EXERCISE – Although the entries contain pictures, write out only their text, exactly as it stands.

EXTRACTED RECORDS –
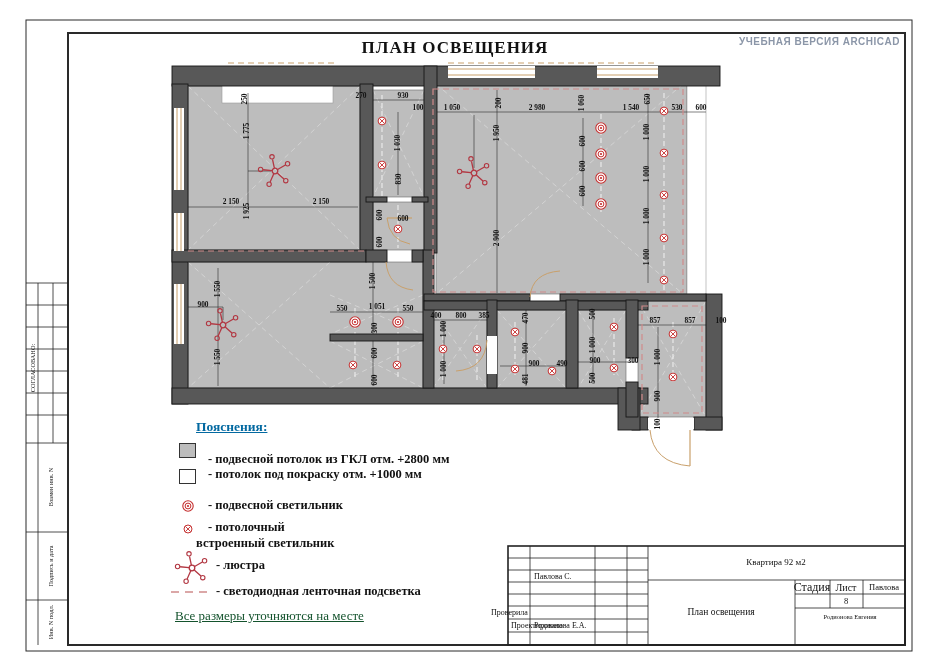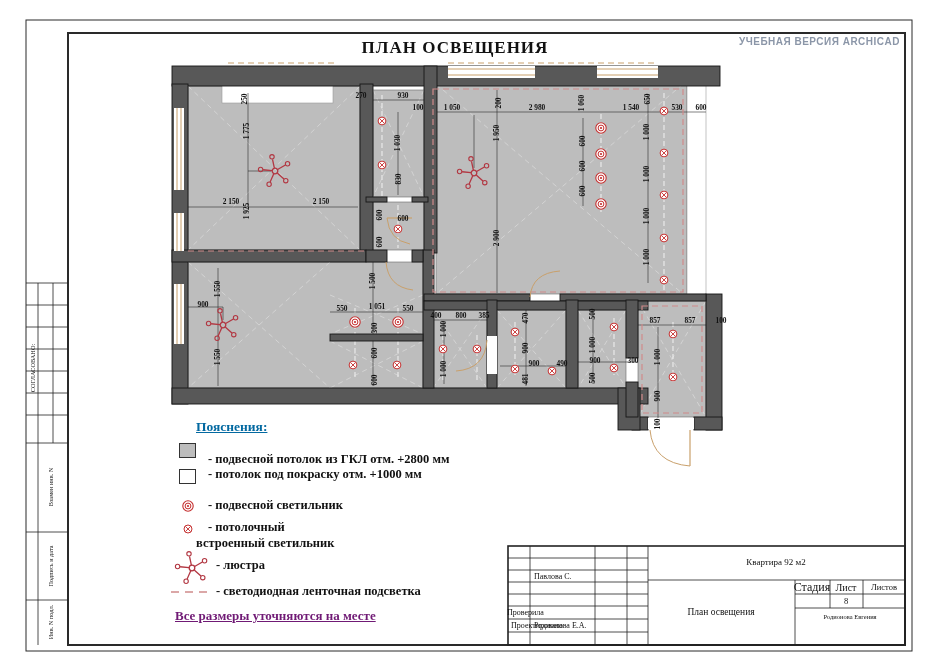--- a/index.html
+++ b/index.html
@@ -444,7 +444,7 @@
   <div class="abs tb-text" style="left:721px;top:612px;font-size:9.5px;">План освещения</div>
   <div class="abs tb-text" style="left:812px;top:587px;font-size:12px;">Стадия</div>
   <div class="abs tb-text" style="left:846px;top:587px;font-size:10px;">Лист</div>
-  <div class="abs tb-text" style="left:884px;top:587px;font-size:8.5px;">Листов</div>
+  <div class="abs tb-text" style="left:884px;top:587px;font-size:8.5px;">Павлова</div>
   <div class="abs tb-text" style="left:846px;top:601px;font-size:8.5px;">8</div>
   <div class="abs tb-tiny" style="left:850px;top:616px;">Родионова Евгения</div>
   <div class="abs tb-small" style="left:507px;top:608px;">Проверила</div>

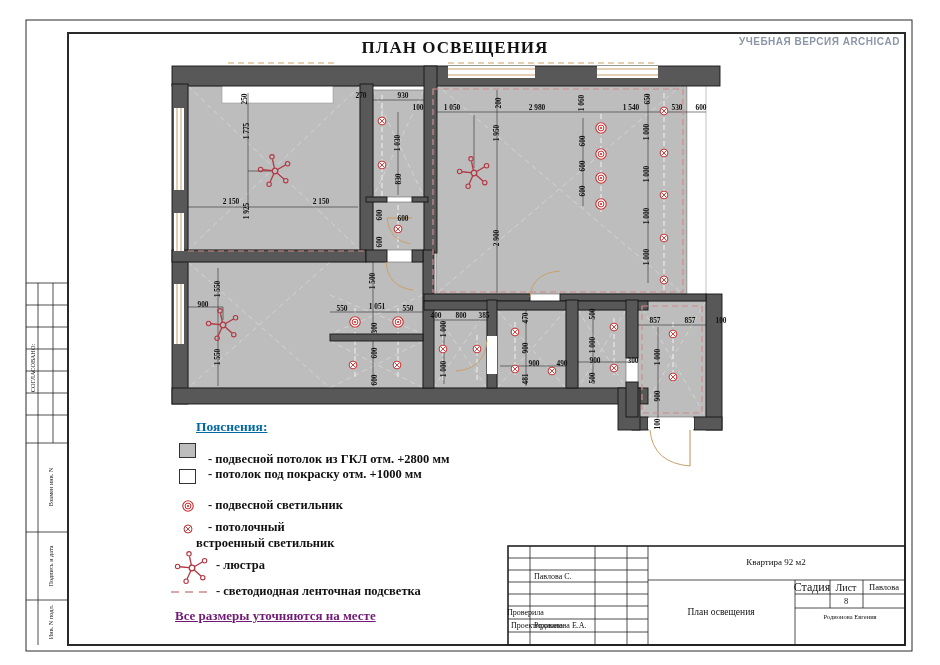--- a/index.html
+++ b/index.html
@@ -11,7 +11,7 @@
   .watermark{font-family:"Liberation Sans",sans-serif;font-size:10px;font-weight:bold;color:#8b96a8;letter-spacing:.5px;}
   .leg-head{font-size:13.5px;font-weight:bold;text-decoration:underline;color:#0369a1;}
   .leg-item{font-size:12.5px;font-weight:bold;color:#111;}
-  .leg-foot{font-size:13px;font-weight:bold;text-decoration:underline;color:#701a75;}
+  .leg-foot{font-size:13px;font-weight:normal;text-decoration:underline;color:#14532d;}
   .swatch{position:absolute;width:15px;height:13px;border:1.3px solid #333;}
   .tb-text{font-size:9px;color:#111;transform:translate(-50%,-50%);text-align:right;}
   .tb-small{font-size:8px;color:#111;}

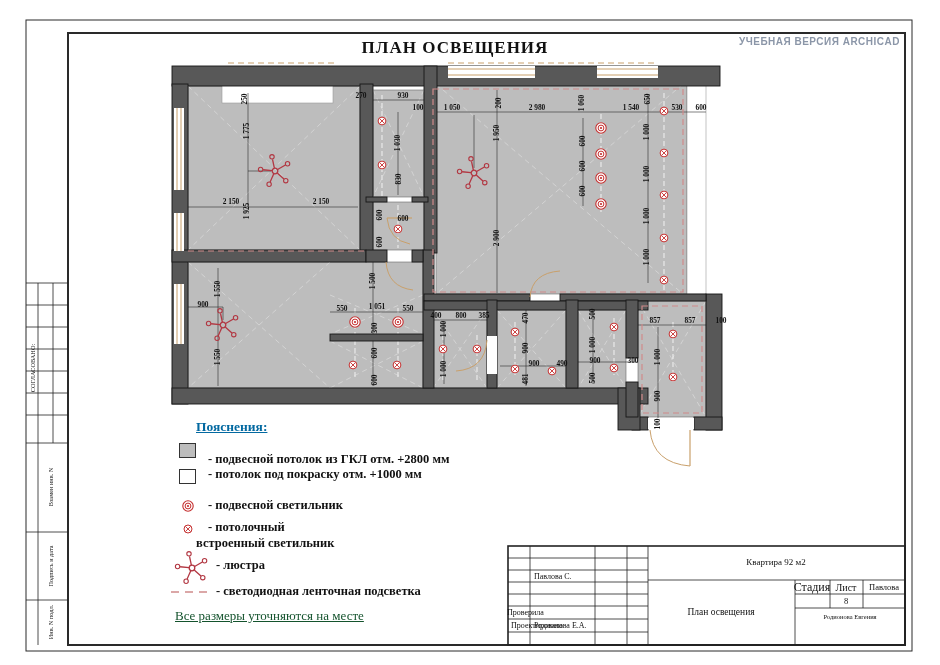--- a/index.html
+++ b/index.html
@@ -447,7 +447,7 @@
   <div class="abs tb-text" style="left:884px;top:587px;font-size:8.5px;">Павлова</div>
   <div class="abs tb-text" style="left:846px;top:601px;font-size:8.5px;">8</div>
   <div class="abs tb-tiny" style="left:850px;top:616px;">Родионова Евгения</div>
-  <div class="abs tb-small" style="left:507px;top:608px;">Проверила</div>
+  <div class="abs tb-small" style="left:491px;top:608px;">Проверила</div>
   <div class="abs tb-small" style="left:534px;top:572px;">Павлова С.</div>
   <div class="abs tb-small" style="left:511px;top:621px;">Проектировала</div>
   <div class="abs tb-small" style="left:534px;top:621px;">Родионова Е.А.</div>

RESPONSE TO THE TASK –
--- a/index.html
+++ b/index.html
@@ -444,7 +444,7 @@
   <div class="abs tb-text" style="left:721px;top:612px;font-size:9.5px;">План освещения</div>
   <div class="abs tb-text" style="left:812px;top:587px;font-size:12px;">Стадия</div>
   <div class="abs tb-text" style="left:846px;top:587px;font-size:10px;">Лист</div>
-  <div class="abs tb-text" style="left:884px;top:587px;font-size:8.5px;">Листов</div>
+  <div class="abs tb-text" style="left:884px;top:587px;font-size:8.5px;">Павлова</div>
   <div class="abs tb-text" style="left:846px;top:601px;font-size:8.5px;">8</div>
   <div class="abs tb-tiny" style="left:850px;top:616px;">Родионова Евгения</div>
   <div class="abs tb-small" style="left:507px;top:608px;">Проверила</div>

--- a/index.html
+++ b/index.html
@@ -11,7 +11,7 @@
   .watermark{font-family:"Liberation Sans",sans-serif;font-size:10px;font-weight:bold;color:#8b96a8;letter-spacing:.5px;}
   .leg-head{font-size:13.5px;font-weight:bold;text-decoration:underline;color:#0369a1;}
   .leg-item{font-size:12.5px;font-weight:bold;color:#111;}
-  .leg-foot{font-size:13px;font-weight:bold;text-decoration:underline;color:#701a75;}
+  .leg-foot{font-size:13px;font-weight:normal;text-decoration:underline;color:#14532d;}
   .swatch{position:absolute;width:15px;height:13px;border:1.3px solid #333;}
   .tb-text{font-size:9px;color:#111;transform:translate(-50%,-50%);text-align:right;}
   .tb-small{font-size:8px;color:#111;}

--- a/index.html
+++ b/index.html
@@ -447,7 +447,7 @@
   <div class="abs tb-text" style="left:884px;top:587px;font-size:8.5px;">Павлова</div>
   <div class="abs tb-text" style="left:846px;top:601px;font-size:8.5px;">8</div>
   <div class="abs tb-tiny" style="left:850px;top:616px;">Родионова Евгения</div>
-  <div class="abs tb-small" style="left:507px;top:608px;">Проверила</div>
+  <div class="abs tb-small" style="left:491px;top:608px;">Проверила</div>
   <div class="abs tb-small" style="left:534px;top:572px;">Павлова С.</div>
   <div class="abs tb-small" style="left:511px;top:621px;">Проектировала</div>
   <div class="abs tb-small" style="left:534px;top:621px;">Родионова Е.А.</div>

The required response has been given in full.